Another undated letter from a Frenchman imprisoned in America, most likely written in 1782, comes from Mathieu Martinet, a native of Marseille. In 1778 he embarked on the Marie Marguerite Toucher, which was captured outside Boston and sent in to New York. Following his imprisonment and exchange, he served on several more ships, the most recent being the Protector.

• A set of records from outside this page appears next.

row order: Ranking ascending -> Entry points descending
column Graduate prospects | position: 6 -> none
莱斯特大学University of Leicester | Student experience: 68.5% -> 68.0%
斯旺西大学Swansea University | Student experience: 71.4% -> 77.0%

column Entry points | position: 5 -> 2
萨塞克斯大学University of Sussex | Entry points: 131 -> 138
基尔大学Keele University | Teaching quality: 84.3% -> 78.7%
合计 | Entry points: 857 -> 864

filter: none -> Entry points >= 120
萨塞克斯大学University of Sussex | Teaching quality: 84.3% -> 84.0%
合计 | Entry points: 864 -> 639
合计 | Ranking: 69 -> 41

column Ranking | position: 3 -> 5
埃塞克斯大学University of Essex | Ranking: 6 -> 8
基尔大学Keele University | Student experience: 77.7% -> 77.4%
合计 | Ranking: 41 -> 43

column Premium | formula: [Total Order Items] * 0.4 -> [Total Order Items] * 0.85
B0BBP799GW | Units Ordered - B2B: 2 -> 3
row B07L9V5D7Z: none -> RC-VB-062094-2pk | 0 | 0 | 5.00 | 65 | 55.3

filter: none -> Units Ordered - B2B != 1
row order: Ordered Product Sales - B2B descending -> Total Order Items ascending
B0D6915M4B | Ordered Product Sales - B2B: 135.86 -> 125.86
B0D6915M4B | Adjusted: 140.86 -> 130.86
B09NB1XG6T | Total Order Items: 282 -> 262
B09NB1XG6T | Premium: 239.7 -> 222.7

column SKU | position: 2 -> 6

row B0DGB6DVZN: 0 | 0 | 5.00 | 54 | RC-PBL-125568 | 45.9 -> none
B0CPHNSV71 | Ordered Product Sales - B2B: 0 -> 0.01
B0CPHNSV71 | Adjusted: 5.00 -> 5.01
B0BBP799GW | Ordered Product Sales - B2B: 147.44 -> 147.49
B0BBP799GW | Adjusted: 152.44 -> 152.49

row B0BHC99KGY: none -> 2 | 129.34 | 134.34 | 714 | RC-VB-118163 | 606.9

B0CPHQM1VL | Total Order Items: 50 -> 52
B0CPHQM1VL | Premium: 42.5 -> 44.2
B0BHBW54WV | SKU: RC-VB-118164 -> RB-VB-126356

When it was captured, he was sent to England where he says he remained from May 4, 1781, until last September 25.9 He asks Franklin to help him obtain his share of the prize money and encloses his certificate and passport.1
A German merchant of Nantes who signs himself “D’ron” writes on January 11, to enlist Franklin’s help in tracking down a Boston saddler named Fritz, who borrowed 2,000 écus from him during a stay in Nantes four years earlier. He has heard nothing from him since then.
Many people turn to Franklin for information or advice of one sort or another. On August 26 M. de Ferriere, a former officer of dragoons, writes from Lorient asking for Franklin’s wisdom in settling a dispute.2 Ferriere and his wife were living in Quimper when his wife prevailed upon him to move to Nantes. By great misfortune the boat carrying their furniture and effects was captured by the English, then retaken by an American brig, the Hambourg, which carried the prize to Lorient where it was consigned to Messrs. Cuming and Macarty.3 Armed with a letter of recommendation from Jonathan Williams, Jr., Ferriere went to Lorient to buy back his belongings. Initially Cuming and Macarty had promised to let him set his own price for his copy of the Encyclopédie and his editions of Voltaire and Raynal. Cuming reneged and is now demanding an exorbitant price for those volumes. Ferriere gives details of what he paid and what he has lost, and promises to abide by Franklin’s judgement of the case. As Ferriere will soon return to Nantes, he asks Franklin to reply to an address there.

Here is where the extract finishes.